Given records START
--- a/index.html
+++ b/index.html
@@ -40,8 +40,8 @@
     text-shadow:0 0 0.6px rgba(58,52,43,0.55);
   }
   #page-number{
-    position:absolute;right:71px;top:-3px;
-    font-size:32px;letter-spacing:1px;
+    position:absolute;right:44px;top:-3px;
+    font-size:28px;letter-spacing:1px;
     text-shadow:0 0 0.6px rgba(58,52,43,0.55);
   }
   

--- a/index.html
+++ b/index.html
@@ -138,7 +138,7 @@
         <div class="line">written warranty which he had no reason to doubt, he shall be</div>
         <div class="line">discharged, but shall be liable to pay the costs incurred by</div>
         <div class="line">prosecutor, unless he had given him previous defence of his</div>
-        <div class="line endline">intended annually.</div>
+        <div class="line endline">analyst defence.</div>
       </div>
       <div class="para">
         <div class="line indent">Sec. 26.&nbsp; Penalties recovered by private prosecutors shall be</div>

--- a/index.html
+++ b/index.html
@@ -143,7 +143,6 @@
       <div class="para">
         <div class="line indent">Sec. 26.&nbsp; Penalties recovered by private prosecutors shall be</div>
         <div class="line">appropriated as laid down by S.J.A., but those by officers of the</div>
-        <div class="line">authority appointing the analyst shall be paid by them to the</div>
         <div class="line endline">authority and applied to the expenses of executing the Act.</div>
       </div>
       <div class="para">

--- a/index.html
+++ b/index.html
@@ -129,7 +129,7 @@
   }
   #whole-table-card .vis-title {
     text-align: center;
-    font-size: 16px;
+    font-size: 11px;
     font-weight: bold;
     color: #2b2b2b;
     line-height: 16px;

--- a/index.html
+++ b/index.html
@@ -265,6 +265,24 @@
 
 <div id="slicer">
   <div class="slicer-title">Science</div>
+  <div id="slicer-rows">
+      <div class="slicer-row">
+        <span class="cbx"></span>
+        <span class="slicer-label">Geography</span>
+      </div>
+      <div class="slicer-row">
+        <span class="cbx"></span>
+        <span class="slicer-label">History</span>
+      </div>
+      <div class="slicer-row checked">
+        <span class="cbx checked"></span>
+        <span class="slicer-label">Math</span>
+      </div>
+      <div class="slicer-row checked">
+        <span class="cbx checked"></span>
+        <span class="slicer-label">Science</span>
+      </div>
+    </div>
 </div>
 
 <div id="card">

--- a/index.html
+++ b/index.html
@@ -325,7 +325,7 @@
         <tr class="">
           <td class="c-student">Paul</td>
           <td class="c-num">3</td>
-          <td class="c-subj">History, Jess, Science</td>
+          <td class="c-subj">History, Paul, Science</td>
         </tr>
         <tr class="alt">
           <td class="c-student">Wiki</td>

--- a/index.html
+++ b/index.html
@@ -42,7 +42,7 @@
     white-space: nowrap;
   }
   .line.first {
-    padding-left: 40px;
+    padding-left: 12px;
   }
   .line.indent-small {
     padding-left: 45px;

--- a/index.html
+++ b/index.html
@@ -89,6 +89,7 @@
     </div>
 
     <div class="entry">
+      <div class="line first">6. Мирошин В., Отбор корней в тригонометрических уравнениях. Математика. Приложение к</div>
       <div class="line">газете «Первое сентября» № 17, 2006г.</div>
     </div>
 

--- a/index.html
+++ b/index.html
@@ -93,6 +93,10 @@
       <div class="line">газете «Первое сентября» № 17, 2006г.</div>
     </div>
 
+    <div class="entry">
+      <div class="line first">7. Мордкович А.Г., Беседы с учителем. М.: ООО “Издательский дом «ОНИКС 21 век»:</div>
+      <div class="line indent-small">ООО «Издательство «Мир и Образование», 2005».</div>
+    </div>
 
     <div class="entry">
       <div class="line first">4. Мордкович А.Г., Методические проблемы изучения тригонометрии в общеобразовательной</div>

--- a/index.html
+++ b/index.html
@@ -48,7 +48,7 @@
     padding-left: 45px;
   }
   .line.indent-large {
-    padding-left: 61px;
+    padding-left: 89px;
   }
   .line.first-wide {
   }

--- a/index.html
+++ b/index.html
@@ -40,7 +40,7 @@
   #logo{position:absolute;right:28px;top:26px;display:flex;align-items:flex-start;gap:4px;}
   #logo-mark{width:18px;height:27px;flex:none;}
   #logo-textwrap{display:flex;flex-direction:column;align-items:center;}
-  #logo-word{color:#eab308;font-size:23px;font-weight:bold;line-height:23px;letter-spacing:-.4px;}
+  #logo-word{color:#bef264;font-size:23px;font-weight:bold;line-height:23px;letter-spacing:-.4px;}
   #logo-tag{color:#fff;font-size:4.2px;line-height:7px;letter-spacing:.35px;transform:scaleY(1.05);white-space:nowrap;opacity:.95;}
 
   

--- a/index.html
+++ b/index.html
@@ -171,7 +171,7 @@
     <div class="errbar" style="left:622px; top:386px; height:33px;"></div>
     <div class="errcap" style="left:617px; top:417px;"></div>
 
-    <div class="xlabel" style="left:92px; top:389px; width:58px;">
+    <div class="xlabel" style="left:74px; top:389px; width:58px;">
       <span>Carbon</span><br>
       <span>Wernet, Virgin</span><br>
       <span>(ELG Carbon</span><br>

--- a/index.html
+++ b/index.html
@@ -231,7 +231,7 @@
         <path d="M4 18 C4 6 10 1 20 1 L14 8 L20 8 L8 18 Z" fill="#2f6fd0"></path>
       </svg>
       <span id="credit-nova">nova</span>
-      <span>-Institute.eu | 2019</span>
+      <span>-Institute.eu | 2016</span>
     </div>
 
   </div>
Given records END
Exercise objective => Please output every line shown above exactly.

Your response =>
--- a/index.html
+++ b/index.html
@@ -40,8 +40,8 @@
     text-shadow:0 0 0.6px rgba(58,52,43,0.55);
   }
   #page-number{
-    position:absolute;right:71px;top:-3px;
-    font-size:32px;letter-spacing:1px;
+    position:absolute;right:44px;top:-3px;
+    font-size:28px;letter-spacing:1px;
     text-shadow:0 0 0.6px rgba(58,52,43,0.55);
   }
   

--- a/index.html
+++ b/index.html
@@ -138,7 +138,7 @@
         <div class="line">written warranty which he had no reason to doubt, he shall be</div>
         <div class="line">discharged, but shall be liable to pay the costs incurred by</div>
         <div class="line">prosecutor, unless he had given him previous defence of his</div>
-        <div class="line endline">intended annually.</div>
+        <div class="line endline">analyst defence.</div>
       </div>
       <div class="para">
         <div class="line indent">Sec. 26.&nbsp; Penalties recovered by private prosecutors shall be</div>

--- a/index.html
+++ b/index.html
@@ -143,7 +143,6 @@
       <div class="para">
         <div class="line indent">Sec. 26.&nbsp; Penalties recovered by private prosecutors shall be</div>
         <div class="line">appropriated as laid down by S.J.A., but those by officers of the</div>
-        <div class="line">authority appointing the analyst shall be paid by them to the</div>
         <div class="line endline">authority and applied to the expenses of executing the Act.</div>
       </div>
       <div class="para">

--- a/index.html
+++ b/index.html
@@ -129,7 +129,7 @@
   }
   #whole-table-card .vis-title {
     text-align: center;
-    font-size: 16px;
+    font-size: 11px;
     font-weight: bold;
     color: #2b2b2b;
     line-height: 16px;

--- a/index.html
+++ b/index.html
@@ -265,6 +265,24 @@
 
 <div id="slicer">
   <div class="slicer-title">Science</div>
+  <div id="slicer-rows">
+      <div class="slicer-row">
+        <span class="cbx"></span>
+        <span class="slicer-label">Geography</span>
+      </div>
+      <div class="slicer-row">
+        <span class="cbx"></span>
+        <span class="slicer-label">History</span>
+      </div>
+      <div class="slicer-row checked">
+        <span class="cbx checked"></span>
+        <span class="slicer-label">Math</span>
+      </div>
+      <div class="slicer-row checked">
+        <span class="cbx checked"></span>
+        <span class="slicer-label">Science</span>
+      </div>
+    </div>
 </div>
 
 <div id="card">

--- a/index.html
+++ b/index.html
@@ -325,7 +325,7 @@
         <tr class="">
           <td class="c-student">Paul</td>
           <td class="c-num">3</td>
-          <td class="c-subj">History, Jess, Science</td>
+          <td class="c-subj">History, Paul, Science</td>
         </tr>
         <tr class="alt">
           <td class="c-student">Wiki</td>

--- a/index.html
+++ b/index.html
@@ -42,7 +42,7 @@
     white-space: nowrap;
   }
   .line.first {
-    padding-left: 40px;
+    padding-left: 12px;
   }
   .line.indent-small {
     padding-left: 45px;

--- a/index.html
+++ b/index.html
@@ -89,6 +89,7 @@
     </div>
 
     <div class="entry">
+      <div class="line first">6. Мирошин В., Отбор корней в тригонометрических уравнениях. Математика. Приложение к</div>
       <div class="line">газете «Первое сентября» № 17, 2006г.</div>
     </div>
 

--- a/index.html
+++ b/index.html
@@ -93,6 +93,10 @@
       <div class="line">газете «Первое сентября» № 17, 2006г.</div>
     </div>
 
+    <div class="entry">
+      <div class="line first">7. Мордкович А.Г., Беседы с учителем. М.: ООО “Издательский дом «ОНИКС 21 век»:</div>
+      <div class="line indent-small">ООО «Издательство «Мир и Образование», 2005».</div>
+    </div>
 
     <div class="entry">
       <div class="line first">4. Мордкович А.Г., Методические проблемы изучения тригонометрии в общеобразовательной</div>

--- a/index.html
+++ b/index.html
@@ -48,7 +48,7 @@
     padding-left: 45px;
   }
   .line.indent-large {
-    padding-left: 61px;
+    padding-left: 89px;
   }
   .line.first-wide {
   }

--- a/index.html
+++ b/index.html
@@ -40,7 +40,7 @@
   #logo{position:absolute;right:28px;top:26px;display:flex;align-items:flex-start;gap:4px;}
   #logo-mark{width:18px;height:27px;flex:none;}
   #logo-textwrap{display:flex;flex-direction:column;align-items:center;}
-  #logo-word{color:#eab308;font-size:23px;font-weight:bold;line-height:23px;letter-spacing:-.4px;}
+  #logo-word{color:#bef264;font-size:23px;font-weight:bold;line-height:23px;letter-spacing:-.4px;}
   #logo-tag{color:#fff;font-size:4.2px;line-height:7px;letter-spacing:.35px;transform:scaleY(1.05);white-space:nowrap;opacity:.95;}
 
   

--- a/index.html
+++ b/index.html
@@ -171,7 +171,7 @@
     <div class="errbar" style="left:622px; top:386px; height:33px;"></div>
     <div class="errcap" style="left:617px; top:417px;"></div>
 
-    <div class="xlabel" style="left:92px; top:389px; width:58px;">
+    <div class="xlabel" style="left:74px; top:389px; width:58px;">
       <span>Carbon</span><br>
       <span>Wernet, Virgin</span><br>
       <span>(ELG Carbon</span><br>

--- a/index.html
+++ b/index.html
@@ -231,7 +231,7 @@
         <path d="M4 18 C4 6 10 1 20 1 L14 8 L20 8 L8 18 Z" fill="#2f6fd0"></path>
       </svg>
       <span id="credit-nova">nova</span>
-      <span>-Institute.eu | 2019</span>
+      <span>-Institute.eu | 2016</span>
     </div>
 
   </div>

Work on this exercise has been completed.